Change listing data
»»

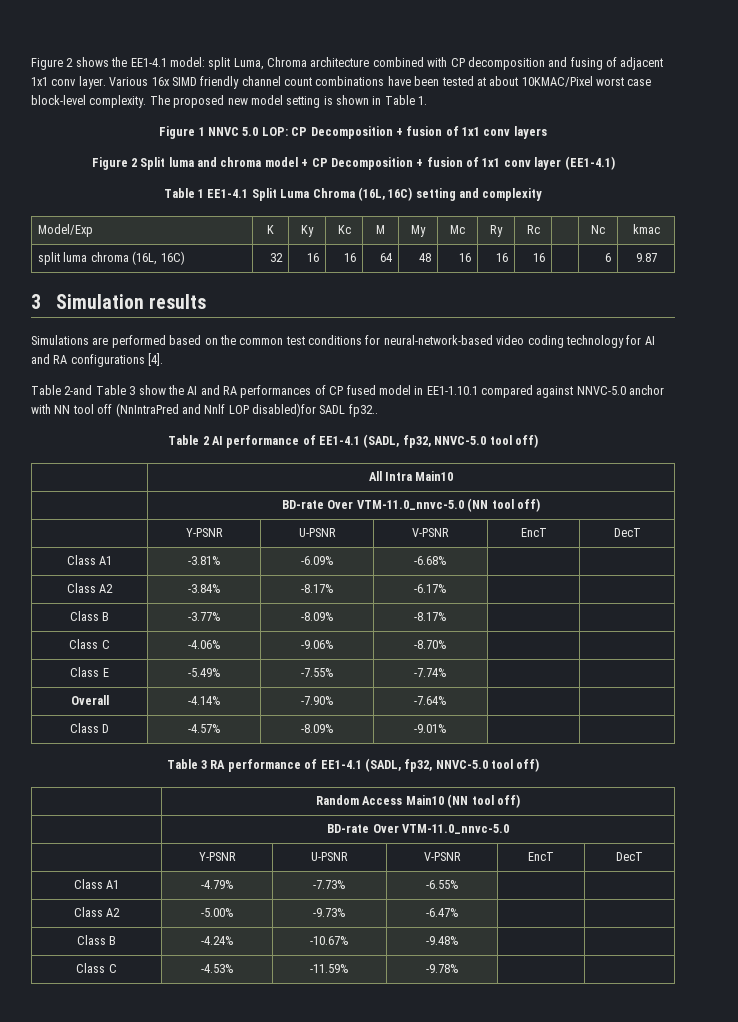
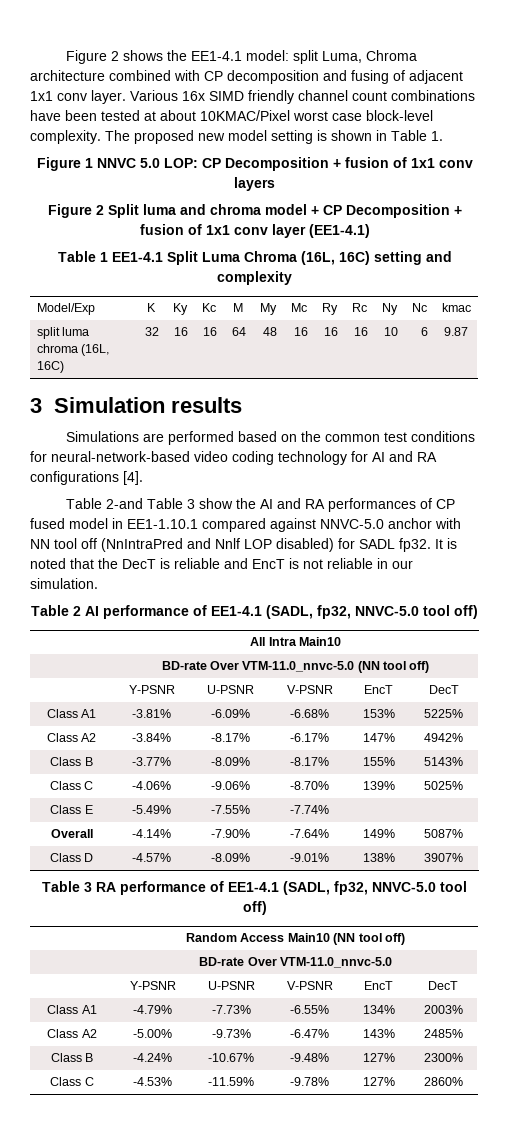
- Model/Exp | K | Ky | Kc | M | My | Mc | Ry | Rc | | Nc | kmac
+ Model/Exp | K | Ky | Kc | M | My | Mc | Ry | Rc | Ny | Nc | kmac
- split luma chroma (16L, 16C) | 32 | 16 | 16 | 64 | 48 | 16 | 16 | 16 | | 6 | 9.87
+ split luma chroma (16L, 16C) | 32 | 16 | 16 | 64 | 48 | 16 | 16 | 16 | 10 | 6 | 9.87
- Table 2-and Table 3 show the AI and RA performances of CP fused model in EE1-1.10.1 compared against NNVC-5.0 anchor with NN tool off (NnIntraPred and Nnlf LOP disabled)for SADL fp32..
+ Table 2-and Table 3 show the AI and RA performances of CP fused model in EE1-1.10.1 compared against NNVC-5.0 anchor with NN tool off (NnIntraPred and Nnlf LOP disabled) for SADL fp32. It is noted that the DecT is reliable and EncT is not reliable in our simulation.
- Class A1 | -3.81% | -6.09% | -6.68% | |
+ Class A1 | -3.81% | -6.09% | -6.68% | 153% | 5225%
- Class A2 | -3.84% | -8.17% | -6.17% | |
+ Class A2 | -3.84% | -8.17% | -6.17% | 147% | 4942%
- Class B | -3.77% | -8.09% | -8.17% | |
+ Class B | -3.77% | -8.09% | -8.17% | 155% | 5143%
- Class C | -4.06% | -9.06% | -8.70% | |
+ Class C | -4.06% | -9.06% | -8.70% | 139% | 5025%
- Overall | -4.14% | -7.90% | -7.64% | |
+ Overall | -4.14% | -7.90% | -7.64% | 149% | 5087%
- Class D | -4.57% | -8.09% | -9.01% | |
+ Class D | -4.57% | -8.09% | -9.01% | 138% | 3907%
- Class A1 | -4.79% | -7.73% | -6.55% | |
+ Class A1 | -4.79% | -7.73% | -6.55% | 134% | 2003%
- Class A2 | -5.00% | -9.73% | -6.47% | |
+ Class A2 | -5.00% | -9.73% | -6.47% | 143% | 2485%
- Class B | -4.24% | -10.67% | -9.48% | |
+ Class B | -4.24% | -10.67% | -9.48% | 127% | 2300%
- Class C | -4.53% | -11.59% | -9.78% | |
+ Class C | -4.53% | -11.59% | -9.78% | 127% | 2860%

««

**THE TASK**
Nothing but the lines from the one containing "- Class D | -4.57% | -8.09% | -9.01% | |" through the end of the entries belongs in the answer; repeat them exactly.

**EXERCISE OUTPUT**
- Class D | -4.57% | -8.09% | -9.01% | |
+ Class D | -4.57% | -8.09% | -9.01% | 138% | 3907%
- Class A1 | -4.79% | -7.73% | -6.55% | |
+ Class A1 | -4.79% | -7.73% | -6.55% | 134% | 2003%
- Class A2 | -5.00% | -9.73% | -6.47% | |
+ Class A2 | -5.00% | -9.73% | -6.47% | 143% | 2485%
- Class B | -4.24% | -10.67% | -9.48% | |
+ Class B | -4.24% | -10.67% | -9.48% | 127% | 2300%
- Class C | -4.53% | -11.59% | -9.78% | |
+ Class C | -4.53% | -11.59% | -9.78% | 127% | 2860%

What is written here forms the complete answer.